Wha? You didn't hear? The US _is_ the Earth! Who cares about everyone else!


----------



## fryke (Jan 11, 2006)

... It has details for _certain_ areas, though.


----------



## iball (Jan 11, 2006)

I always liked the way The Register would make fun of it...like there was a Google/Bush conspiracy to "eliminate" Europe.

EDIT:  Dear Google, when most people think of "Frankfurt, Germany" they do NOT mean "Frankfurt an Oder" on the border of Poland.  They mean the one with the huge airport and world-famous bar district.


----------



## norrina (Jan 11, 2006)

I didn't even realize there WAS a version on the net until I called my brother to tell him about the download and he said that's what he had been using.  I mainly use Google Earth at work (no, really, FOR work, legitimately), and we have Windows, so I haven't really NEEDED Google Earth for Mac, but I will definitely download it.  

Not touching the Europe thing.


----------



## andychrist (Jan 11, 2006)

Can't get it to launch on my 500MHz G4 iForced BondiMac w/Xpostfacto and 10.4.  Is this cause I only have 6MB VRAM (no QE.)?  Wah!  Goo-goo!


----------



## fryke (Jan 11, 2006)

The 6 MB (I hope that's byte, not bit...)  certainly don't help...


----------



## andychrist (Jan 11, 2006)

Oops, thanks Fryke.  But it won't even launch, so I wonder what the system requirements are, beyond 10.4.  Oh, well...


----------



## iball (Jan 11, 2006)

Wait for it....wait for it...."I can see my apartment building from here!"


----------



## chevy (Jan 11, 2006)

iball said:
			
		

> I always liked the way The Register would make fun of it...like there was a Google/Bush conspiracy to "eliminate" Europe.
> 
> EDIT:  Dear Google, when most people think of "Frankfurt, Germany" they do NOT mean "Frankfurt an Oder" on the border of Poland.  They mean the one with the huge airport and world-famous bar district.



USA is also of varying resolution... and some not so small cities are also quite badly represented.


----------



## chevy (Jan 11, 2006)

andychrist said:
			
		

> Oops, thanks Fryke.  But it won't even launch, so I wonder what the system requirements are, beyond 10.4.  Oh, well...



What machine do you have ?


----------



## Willo24 (Jan 11, 2006)

As an aussie it's quite revealing how much of the continent I live on is available only in relatively low res while I can see my brother's college pals playing basketball in Boston.

Still, it doesn't take away - much - from a fantastic tool.


----------



## norrina (Jan 11, 2006)

I think that, at least to some degree, the resolution is going to vary depending on city size both within and outside the U.S.  

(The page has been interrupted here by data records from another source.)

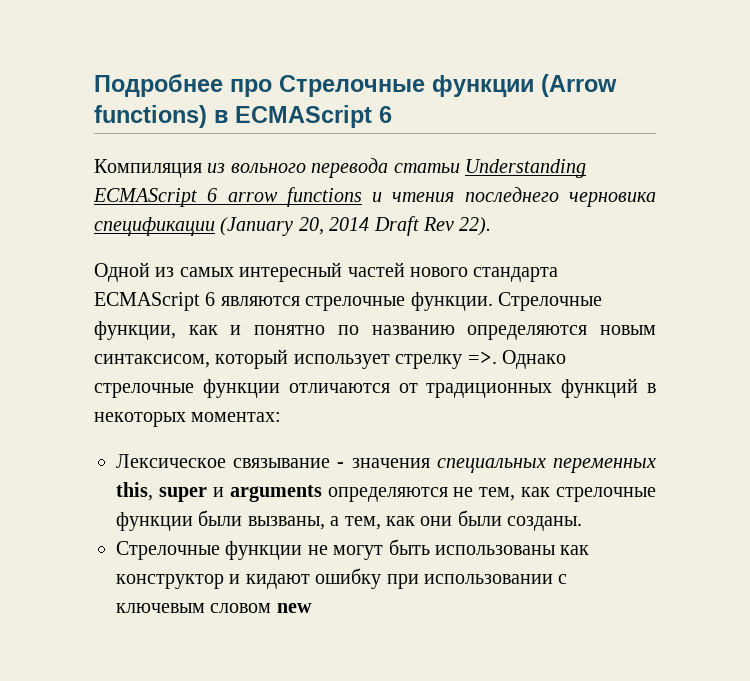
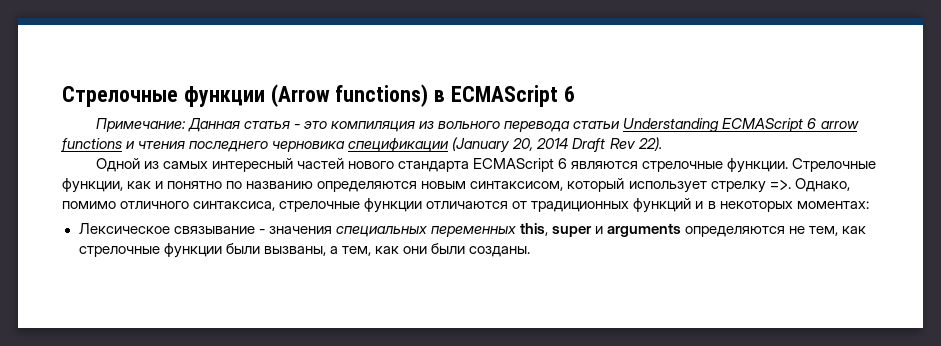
- Подробнее про Стрелочные функции (Arrow functions) в ECMAScript 6
+ Стрелочные функции (Arrow functions) в ECMAScript 6
- Компиляция из вольного перевода статьи Understanding ECMAScript 6 arrow functions и чтения последнего черновика спецификации (January 20, 2014 Draft Rev 22).
+ Примечание: Данная статья - это компиляция из вольного перевода статьи Understanding ECMAScript 6 arrow functions и чтения последнего черновика спецификации (January 20, 2014 Draft Rev 22).
- Однако стрелочные функции отличаются от традиционных функций в некоторых моментах:
+ Однако, помимо отличного синтаксиса, стрелочные функции отличаются от традиционных функций и в некоторых моментах:
- Стрелочные функции не могут быть использованы как конструктор и кидают ошибку при использовании с ключевым словом new

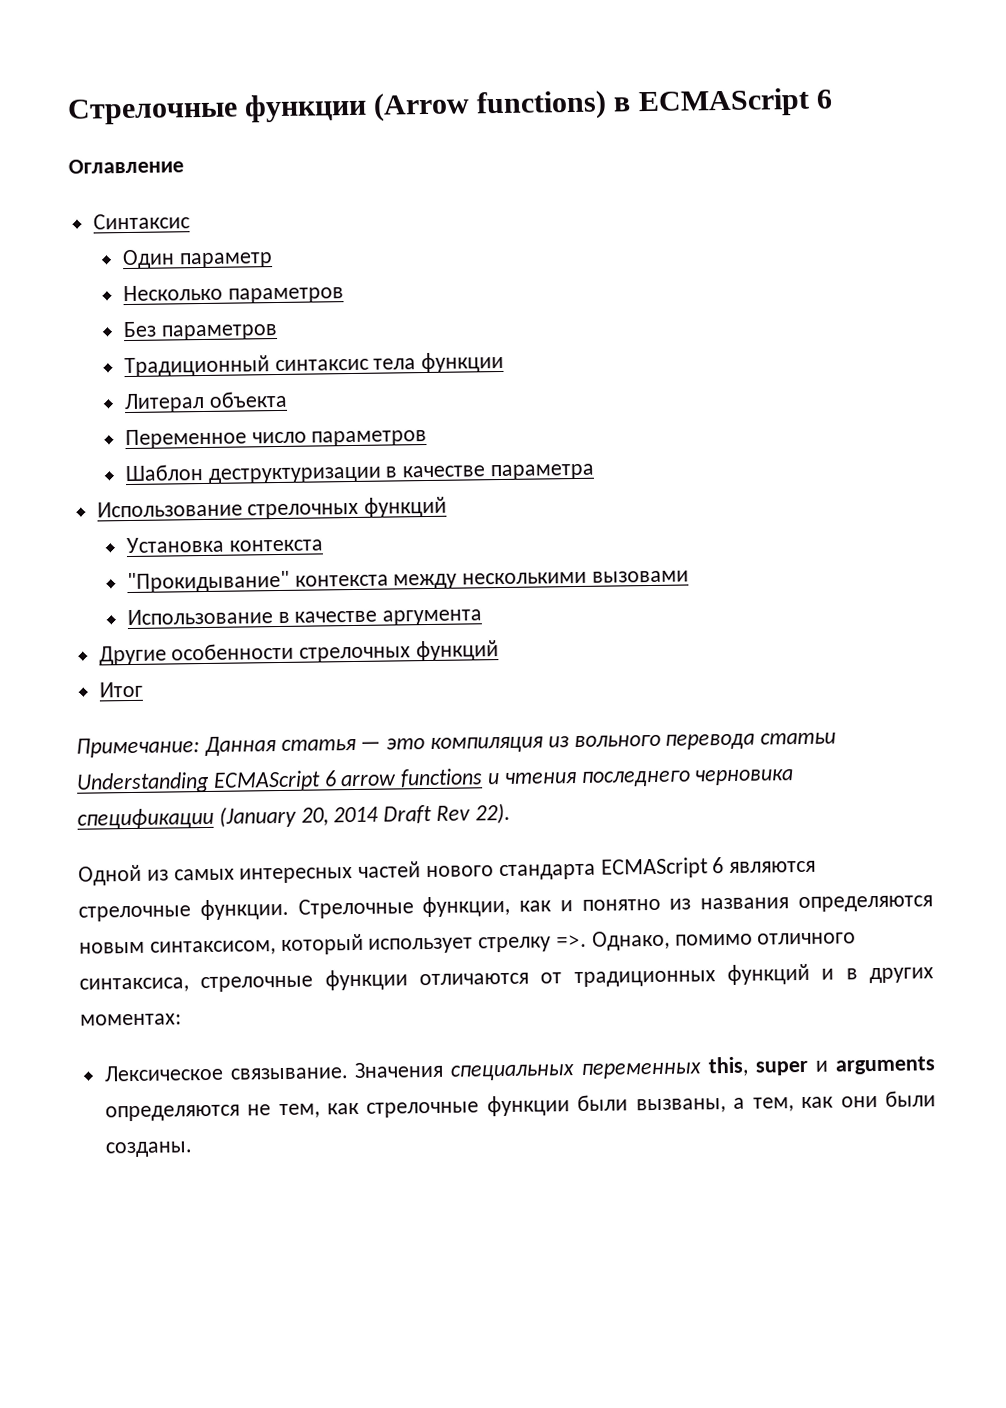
+ Оглавление
+ Синтаксис
+ Один параметр
+ Несколько параметров
+ Без параметров
+ Традиционный синтаксис тела функции
+ Литерал объекта
+ Переменное число параметров
+ Шаблон деструктуризации в качестве параметра
+ Использование стрелочных функций
+ Установка контекста
+ "Прокидывание" контекста между несколькими вызовами
+ Использование в качестве аргумента
+ Другие особенности стрелочных функций
+ Итог
- Примечание: Данная статья - это компиляция из вольного перевода статьи Understanding ECMAScript 6 arrow functions и чтения последнего черновика спецификации (January 20, 2014 Draft Rev 22).
+ Примечание: Данная статья — это компиляция из вольного перевода статьи Understanding ECMAScript 6 arrow functions и чтения последнего черновика спецификации (January 20, 2014 Draft Rev 22).
- Одной из самых интересный частей нового стандарта ECMAScript 6 являются стрелочные функции.
+ Одной из самых интересных частей нового стандарта ECMAScript 6 являются стрелочные функции.
- Стрелочные функции, как и понятно по названию определяются новым синтаксисом, который использует стрелку =>.
+ Стрелочные функции, как и понятно из названия определяются новым синтаксисом, который использует стрелку =>.
- Однако, помимо отличного синтаксиса, стрелочные функции отличаются от традиционных функций и в некоторых моментах:
+ Однако, помимо отличного синтаксиса, стрелочные функции отличаются от традиционных функций и в других моментах:
- Лексическое связывание - значения специальных переменных this, super и arguments определяются не тем, как стрелочные функции были вызваны, а тем, как они были созданы.
+ Лексическое связывание. Значения специальных переменных this, super и arguments определяются не тем, как стрелочные функции были вызваны, а тем, как они были созданы.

The city of 70k+ that I live in shows up with pretty good detail.  The city of 800 that I grew up in, I see blurry green things that I think are supposed to be trees.


----------



## chevy (Jan 11, 2006)

Check Moorpark, California... very poor resolution, just between two cities with high resolution.


----------



## ElDiabloConCaca (Jan 11, 2006)

Yeah, the low resolution stuff really isn't something that Google can correct -- Google's map system is simply a compendium of satellite photography from various sources.  Some areas of the Earth just haven't been photographed in high resolution (like ANYwhere outside of the US!).


----------



## fryke (Jan 11, 2006)

Been photographed in high res alright, but not available for free, probably.  chevy: He said it was an iMac G3 upgraded with a G4 card. It's certainly rather on the low-end, and I truly think GoogleEarth wants a graphics card better with 3D.


----------



## chevy (Jan 11, 2006)

My iMac G4 1 GHz with 512 MB RAM is the lowest possible HW: image is good but very slow.


----------



## Lt Major Burns (Jan 11, 2006)

run quite smoothly on mine, although i'm still using the leaked Beta.

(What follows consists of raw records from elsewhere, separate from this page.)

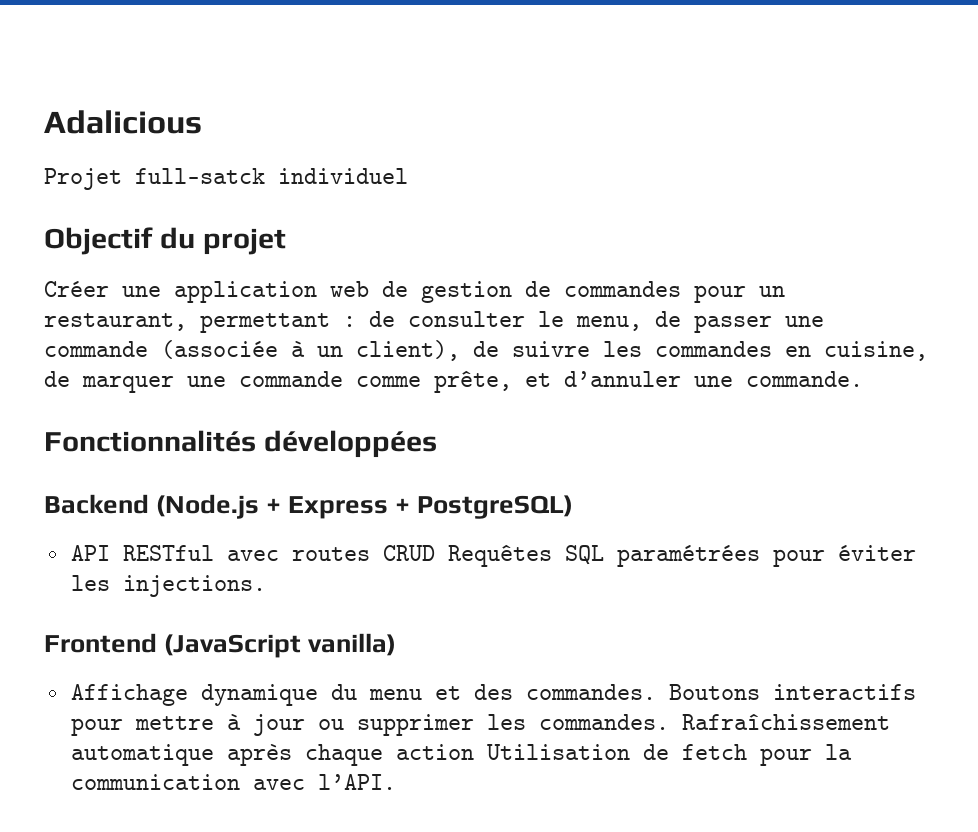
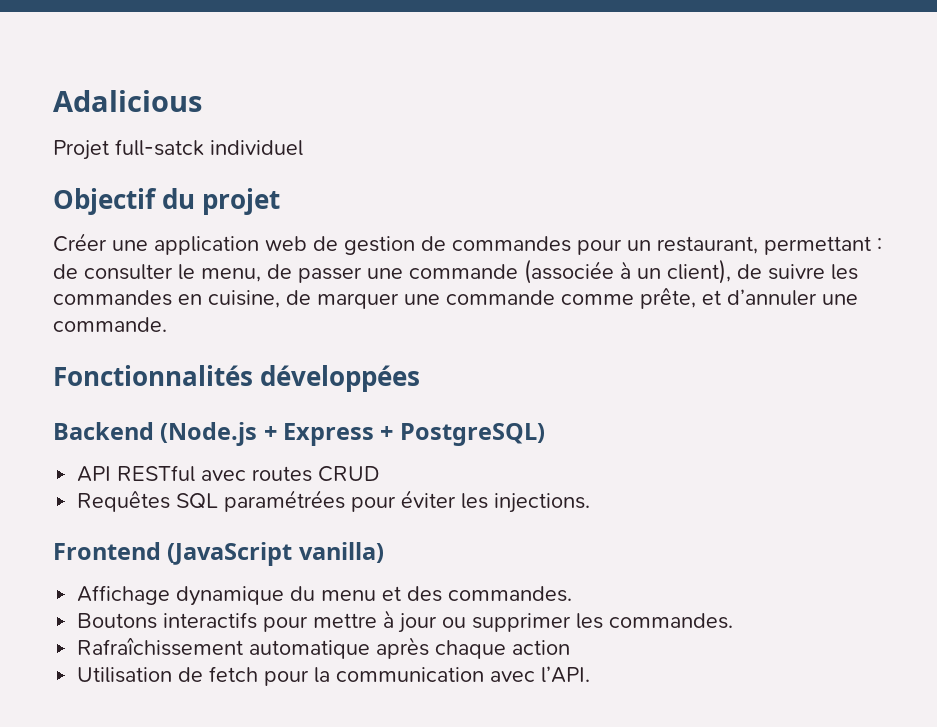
- API RESTful avec routes CRUD Requêtes SQL paramétrées pour éviter les injections.
+ API RESTful avec routes CRUD
+ Requêtes SQL paramétrées pour éviter les injections.
- Affichage dynamique du menu et des commandes. Boutons interactifs pour mettre à jour ou supprimer les commandes. Rafraîchissement automatique après chaque action Utilisation de fetch pour la communication avec l’API.
+ Affichage dynamique du menu et des commandes.
+ Boutons interactifs pour mettre à jour ou supprimer les commandes.
+ Rafraîchissement automatique après chaque action
+ Utilisation de fetch pour la communication avec l’API.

Google earth requires 32mb graphics hardware.

i like this:

http://img64.imageshack.us/img64/9848/picture16an.jpg

note strategic importance ¬_¬.

i can spot 2 aircraft carriers, 3 heavy war-ships and at least 6 destroers.  portsmouth, UK.

and just for those without high res photos of their house, here's some high-res rocks in the sahara deserts, to put some perspective of it.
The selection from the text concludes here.